As far as I know, slate is mainly used for floors and to cover surfaces exposed to water because it is a quite good water-proof material. I don't know if sometime it has been used to cover an internal wall but it sounds strange to me (although I'm art historian and buildings archaeologist, not architect). However, it sounds strange speaking about one of the "poshest" palazzi -palazzos, palaces- of the Renaissance Florence (local stone, bricks and marble from Carrara were the main materials used, along with lighter volcanic stones for the domes). If slate was used or not, is something I can't confirm 100% sure, but it sounds strange to me.

Apart from that, the techinque of fresco implies that the paint is applied on a fresh surface (plaster with big content of lime I think), not yet solidified. Paint "al fresco" is never applied on the solidified wall and even less on a hard surface of slate. Besides, under my point of view, slate is not a suitable material to let the plaster stick on it, which should lodge the later painting. Therefore, having a wall covered with slate and plaster applied on it to paint "al fresco" later, is something that sounds strange for me.

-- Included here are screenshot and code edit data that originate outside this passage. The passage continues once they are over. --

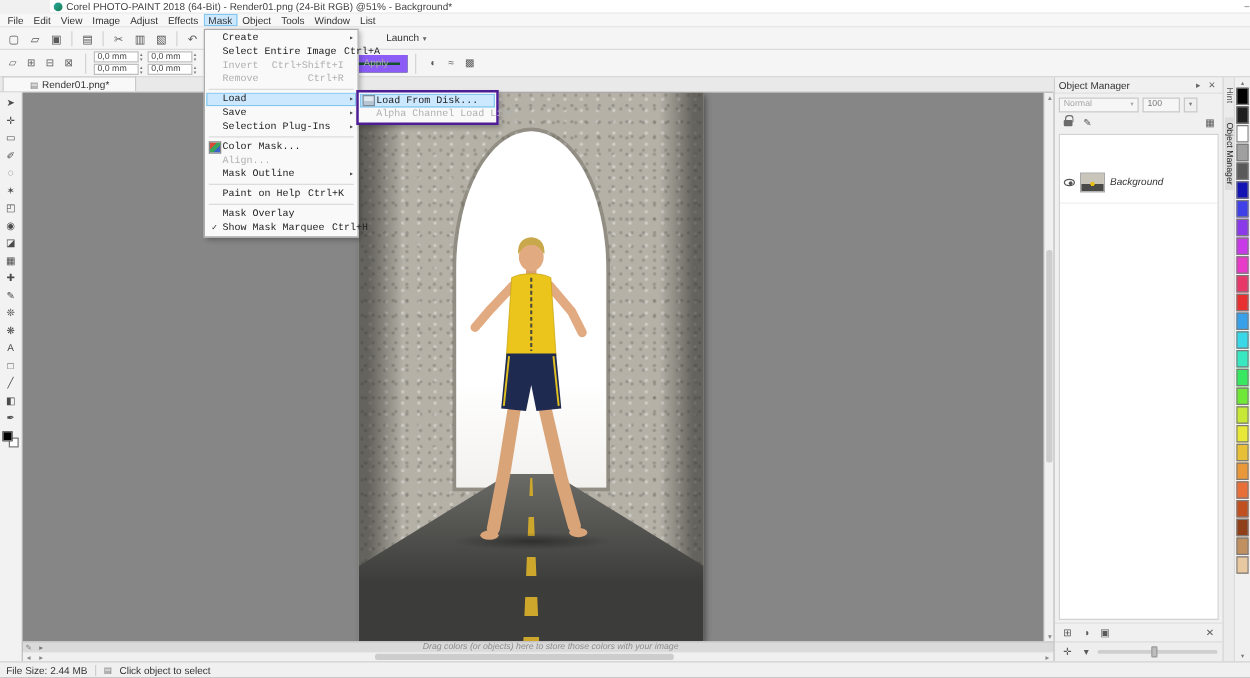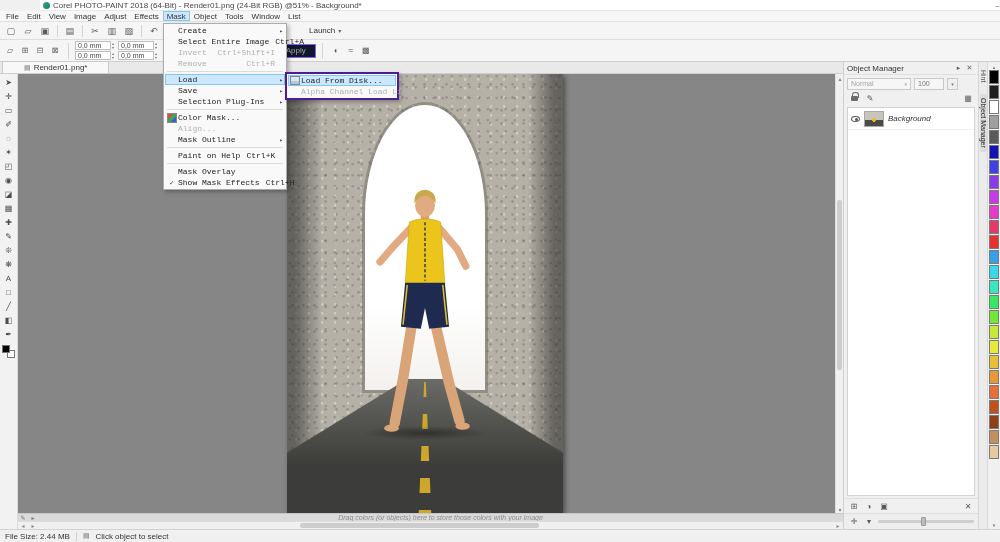--- a/index.html
+++ b/index.html
@@ -36,7 +36,7 @@
   .pb-field{width:36px;height:9px;background:#fff;border:1px solid #bfbfbf;font-size:7px;color:#444;display:flex;align-items:center;padding:0 2px;white-space:nowrap;overflow:hidden;}
   .pb-spin{display:flex;flex-direction:column;justify-content:center;font-size:4px;line-height:4px;color:#777;margin-left:1px;}
   .pb-glyph{font-size:8px;color:#666;}
-  .apply-btn{height:14px;padding:0 9px;border:1px solid #8b5cf6;background:#0f172a;color:#a9a9a9;font-size:8px;display:flex;align-items:center;}
+  .apply-btn{height:14px;padding:0 9px;border:6px solid #8b5cf6;background:#14532d;color:#a9a9a9;font-size:8px;display:flex;align-items:center;}
   .pb-sep{width:1px;height:16px;background:#d4d4d4;margin:0 2px;}
 
   

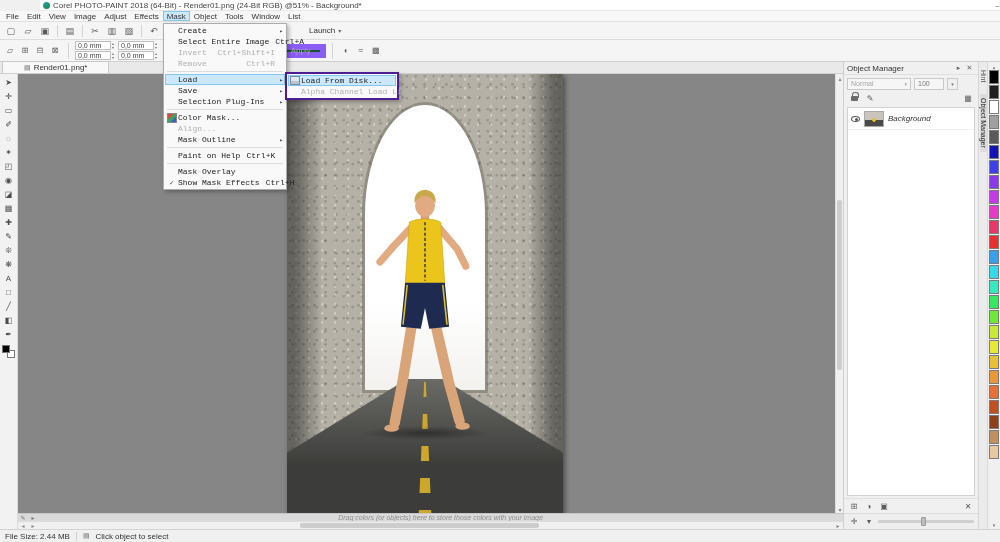--- a/index.html
+++ b/index.html
@@ -98,7 +98,7 @@
   .lock-icon{display:inline-block;width:7px;height:5px;background:#6b6b6b;border-radius:1px;position:relative;}
   .lock-icon::before{content:"";position:absolute;left:1px;top:-4px;width:5px;height:5px;border:1px solid #6b6b6b;border-bottom:none;border-radius:3px 3px 0 0;}
   .layer-list{flex:1;margin:2px 3px;background:#fff;border:1px solid #d2d2d2;overflow:hidden;}
-  .layer-row{height:22px;display:flex;align-items:center;gap:4px;padding:0 3px;border-bottom:1px solid #f0f0f0;}
+  .layer-row{height:34px;display:flex;align-items:center;gap:4px;padding:0 3px;border-bottom:1px solid #f0f0f0;margin-top:21px;}
   .eye-icon{width:9px;height:6px;border:1px solid #555;border-radius:50%;position:relative;flex:none;}
   .eye-icon::after{content:"";position:absolute;left:2.5px;top:1px;width:3px;height:3px;border-radius:50%;background:#555;}
   .layer-thumb{width:20px;height:16px;border:1px solid #a9a9a9;flex:none;background:

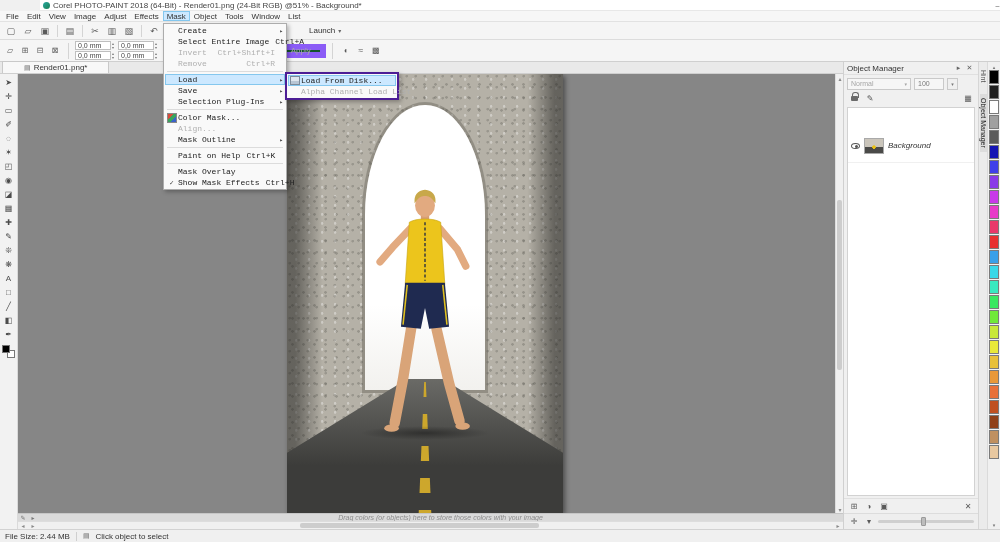--- a/index.html
+++ b/index.html
@@ -534,7 +534,7 @@
     </div>
     <div class="mi">
       <span class="mi-check">✓</span>
-      <span class="mi-label">Show Mask Effects</span>
+      <span class="mi-label">Show Mask Marquee</span>
       <span class="mi-short">Ctrl+H</span>
       <span class="mi-arrow"></span>
     </div>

Some architect or someone who knows about fine arts' techniques will know it probably better than me.

May Cucafera's source be wrong?


----------



## Cucafera

Thank you both!

After all your explanations, I think I will translate the whole thing for fresco, and forget about the oil part. It will be something like: este impresionante fresco, titulado...

It could be that the source is wrong, it is not a book on art, but on stones, minerals and gems, and this entry is about amber (Phaethon's sisters cried amber tears after his death), but I would have thought that the author know what he's talking about?

Many thanks again!!!​


----------



## cirrus

A wee technical point here. A fresco generally involves working with plaster and various pigments so it becomes part of the wall. Oil on slate is something else, it doesn't meet this definition.


----------



## Cucafera

Oh dear... What do you think, then, about doing it the other way round?: este impresionante óleo, titulado... and forget about slate?

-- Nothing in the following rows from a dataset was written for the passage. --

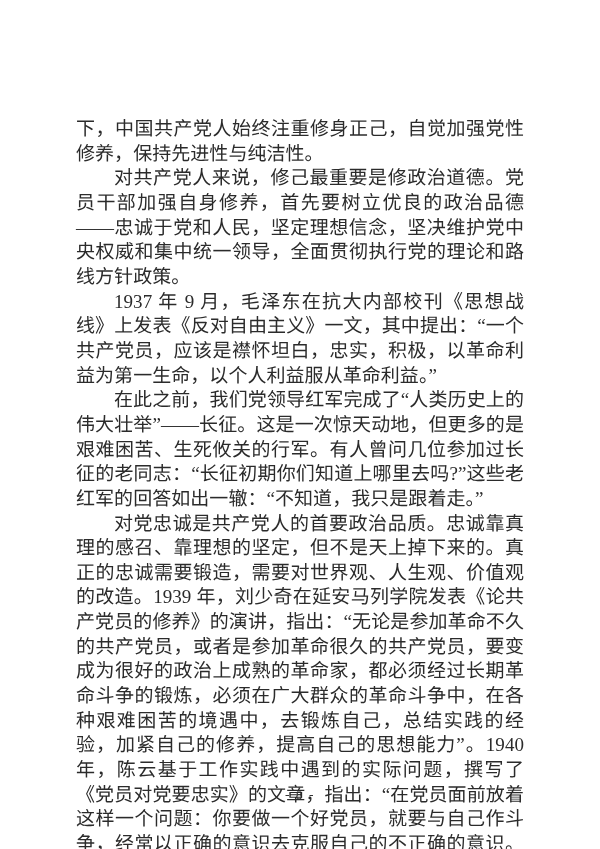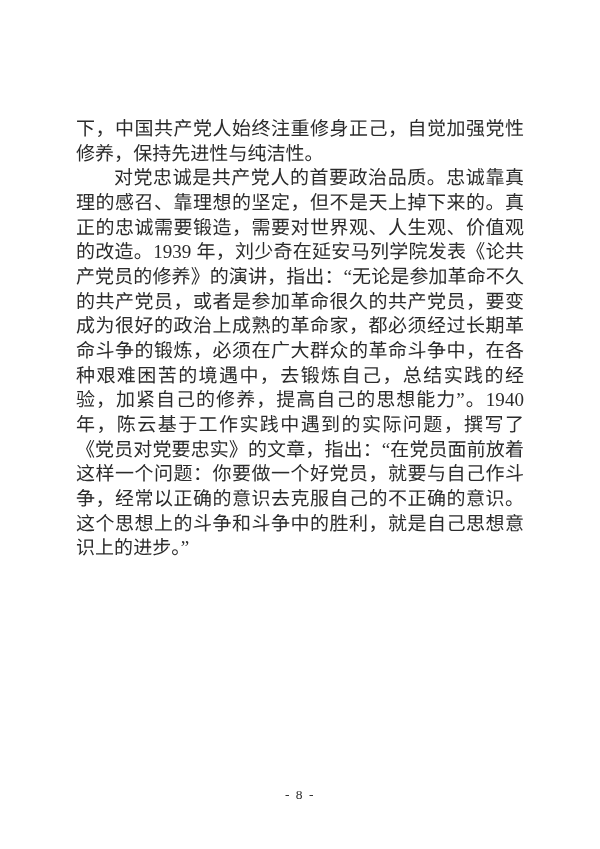--- a/index.html
+++ b/index.html
@@ -54,6 +54,7 @@
 <div class="page">
   <div class="doc-body">
     <p class="para no-indent">下，中国共产党人始终注重修身正己，自觉加强党性修养，保持先进性与纯洁性。</p>
+    <p class="para">对共产党人来说，修己最重要是修政治道德。党员干部加强自身修养，首先要树立优良的政治品德——忠诚于党和人民，坚定理想信念，坚决维护党中央权威和集中统一领导，全面贯彻执行党的理论和路线方针政策。</p>
     <p class="para">对党忠诚是共产党人的首要政治品质。忠诚靠真理的感召、靠理想的坚定，但不是天上掉下来的。真正的忠诚需要锻造，需要对世界观、人生观、价值观的改造。1939 年，刘少奇在延安马列学院发表《论共产党员的修养》的演讲，指出：“无论是参加革命不久的共产党员，或者是参加革命很久的共产党员，要变成为很好的政治上成熟的革命家，都必须经过长期革命斗争的锻炼，必须在广大群众的革命斗争中，在各种艰难困苦的境遇中，去锻炼自己，总结实践的经验，加紧自己的修养，提高自己的思想能力”。1940 年，陈云基于工作实践中遇到的实际问题，撰写了《党员对党要忠实》的文章，指出：“在党员面前放着这样一个问题：你要做一个好党员，就要与自己作斗争，经常以正确的意识去克服自己的不正确的意识。这个思想上的斗争和斗争中的胜利，就是自己思想意识上的进步。”</p>
   </div>
   <div class="page-footer">- 8 -</div>

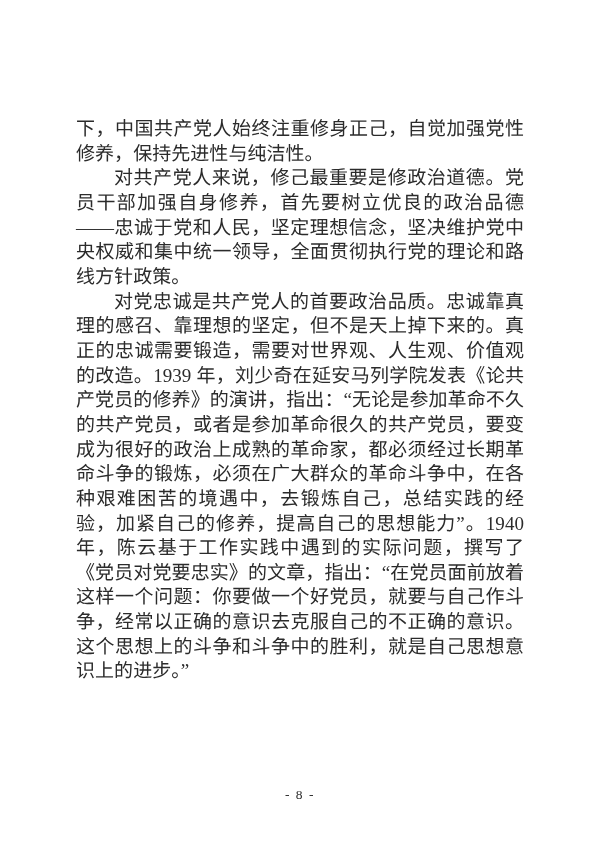--- a/index.html
+++ b/index.html
@@ -55,6 +55,7 @@
   <div class="doc-body">
     <p class="para no-indent">下，中国共产党人始终注重修身正己，自觉加强党性修养，保持先进性与纯洁性。</p>
     <p class="para">对共产党人来说，修己最重要是修政治道德。党员干部加强自身修养，首先要树立优良的政治品德——忠诚于党和人民，坚定理想信念，坚决维护党中央权威和集中统一领导，全面贯彻执行党的理论和路线方针政策。</p>
+    <p class="para">1937 年 9 月，毛泽东在抗大内部校刊《思想战线》上发表《反对自由主义》一文，其中提出：“一个共产党员，应该是襟怀坦白，忠实，积极，以革命利益为第一生命，以个人利益服从革命利益。”</p>
     <p class="para">对党忠诚是共产党人的首要政治品质。忠诚靠真理的感召、靠理想的坚定，但不是天上掉下来的。真正的忠诚需要锻造，需要对世界观、人生观、价值观的改造。1939 年，刘少奇在延安马列学院发表《论共产党员的修养》的演讲，指出：“无论是参加革命不久的共产党员，或者是参加革命很久的共产党员，要变成为很好的政治上成熟的革命家，都必须经过长期革命斗争的锻炼，必须在广大群众的革命斗争中，在各种艰难困苦的境遇中，去锻炼自己，总结实践的经验，加紧自己的修养，提高自己的思想能力”。1940 年，陈云基于工作实践中遇到的实际问题，撰写了《党员对党要忠实》的文章，指出：“在党员面前放着这样一个问题：你要做一个好党员，就要与自己作斗争，经常以正确的意识去克服自己的不正确的意识。这个思想上的斗争和斗争中的胜利，就是自己思想意识上的进步。”</p>
   </div>
   <div class="page-footer">- 8 -</div>

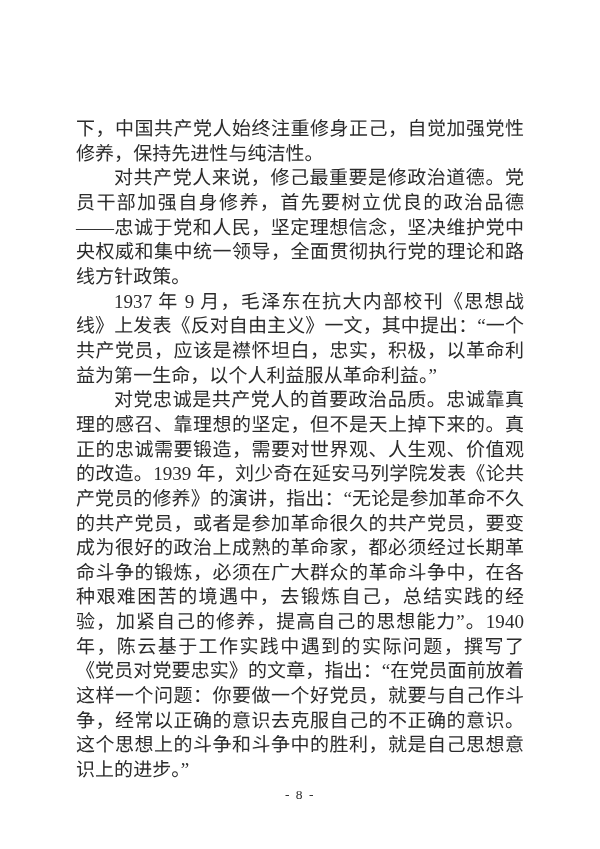--- a/index.html
+++ b/index.html
@@ -56,6 +56,7 @@
     <p class="para no-indent">下，中国共产党人始终注重修身正己，自觉加强党性修养，保持先进性与纯洁性。</p>
     <p class="para">对共产党人来说，修己最重要是修政治道德。党员干部加强自身修养，首先要树立优良的政治品德——忠诚于党和人民，坚定理想信念，坚决维护党中央权威和集中统一领导，全面贯彻执行党的理论和路线方针政策。</p>
     <p class="para">1937 年 9 月，毛泽东在抗大内部校刊《思想战线》上发表《反对自由主义》一文，其中提出：“一个共产党员，应该是襟怀坦白，忠实，积极，以革命利益为第一生命，以个人利益服从革命利益。”</p>
+    <p class="para">在此之前，我们党领导红军完成了“人类历史上的伟大壮举”——长征。这是一次惊天动地，但更多的是艰难困苦、生死攸关的行军。有人曾问几位参加过长征的老同志：“长征初期你们知道上哪里去吗?”这些老红军的回答如出一辙：“不知道，我只是跟着走。”</p>
     <p class="para">对党忠诚是共产党人的首要政治品质。忠诚靠真理的感召、靠理想的坚定，但不是天上掉下来的。真正的忠诚需要锻造，需要对世界观、人生观、价值观的改造。1939 年，刘少奇在延安马列学院发表《论共产党员的修养》的演讲，指出：“无论是参加革命不久的共产党员，或者是参加革命很久的共产党员，要变成为很好的政治上成熟的革命家，都必须经过长期革命斗争的锻炼，必须在广大群众的革命斗争中，在各种艰难困苦的境遇中，去锻炼自己，总结实践的经验，加紧自己的修养，提高自己的思想能力”。1940 年，陈云基于工作实践中遇到的实际问题，撰写了《党员对党要忠实》的文章，指出：“在党员面前放着这样一个问题：你要做一个好党员，就要与自己作斗争，经常以正确的意识去克服自己的不正确的意识。这个思想上的斗争和斗争中的胜利，就是自己思想意识上的进步。”</p>
   </div>
   <div class="page-footer">- 8 -</div>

I've trying to find the painting in question with google, and see whether they say anything, but I've had no luck so far.

Thanks


----------



## iinnffooss

Cucafera said:


> Oh dear... What do you think, then, about doing it the other way round?: este impresionante óleo, titulado... and forget about slate?
> 
> I've trying to find the painting in question with google, and see whether they say anything, but I've had no luck so far.
> 
> Thanks



Cucafera, I'd use just "fresco". You definitely *can not use* óleo because the fresco paintings are never painted with oil but with tempera (_pintura al temple_ in Spanish). Oil is a technique used to paint on canvas and tempera to paint mainly on wood and fresco.

If you read a bit of the link suggested by Cirrus in the last post, you'll see how the technique of fresco works, which has to end in a painting integrated onto the wall (and with dry and matt look). The oil would never react in this way (you may know "The Last Supper" by Leonardo da Vinci, in a very poor state of preservation and hardly on its wall; it is like that because Leonardo was a humanist and experimentalist and he was trying a new technique other than fresco for that painting which involved oil and it obviously was not successful: after less than 30 years the monks in the monastery were already complaining about the painting peeling off from the wall).

Therefore, I think that the problem is going to be that the source was wrong. The most common way to refer to a painting is saying "oil" because most of the paintings use this technique, but not frescos. Then, the author of that text might have seen the painting and just try to pretend to be knowledgeable in art and use a technical word that it is actually wrong. I can not think in other option.

A brick wall covered with slate? Don't think so.
Oil on slate? Could be sometimes, but not for a wall.
Tempera on slate? Don't think so.
Fresco on slate? Don't think so either!
Just a normal fresco on a normal brick wall with its normal plaster and its normal tempera technique? I definitely think so.
Am I wrong? Maybe, I'm more expert in buildings than in paintings.


----------



## iinnffooss

Actually, the "oil on slate" technique seems to have existed but, as I suspected, it wasn't very common nor successful. It seems to have been used nearly as experiment in the second part of the XVIth century, right after Leonardo and others brought it from the North of Europe to the Italian Renaissance.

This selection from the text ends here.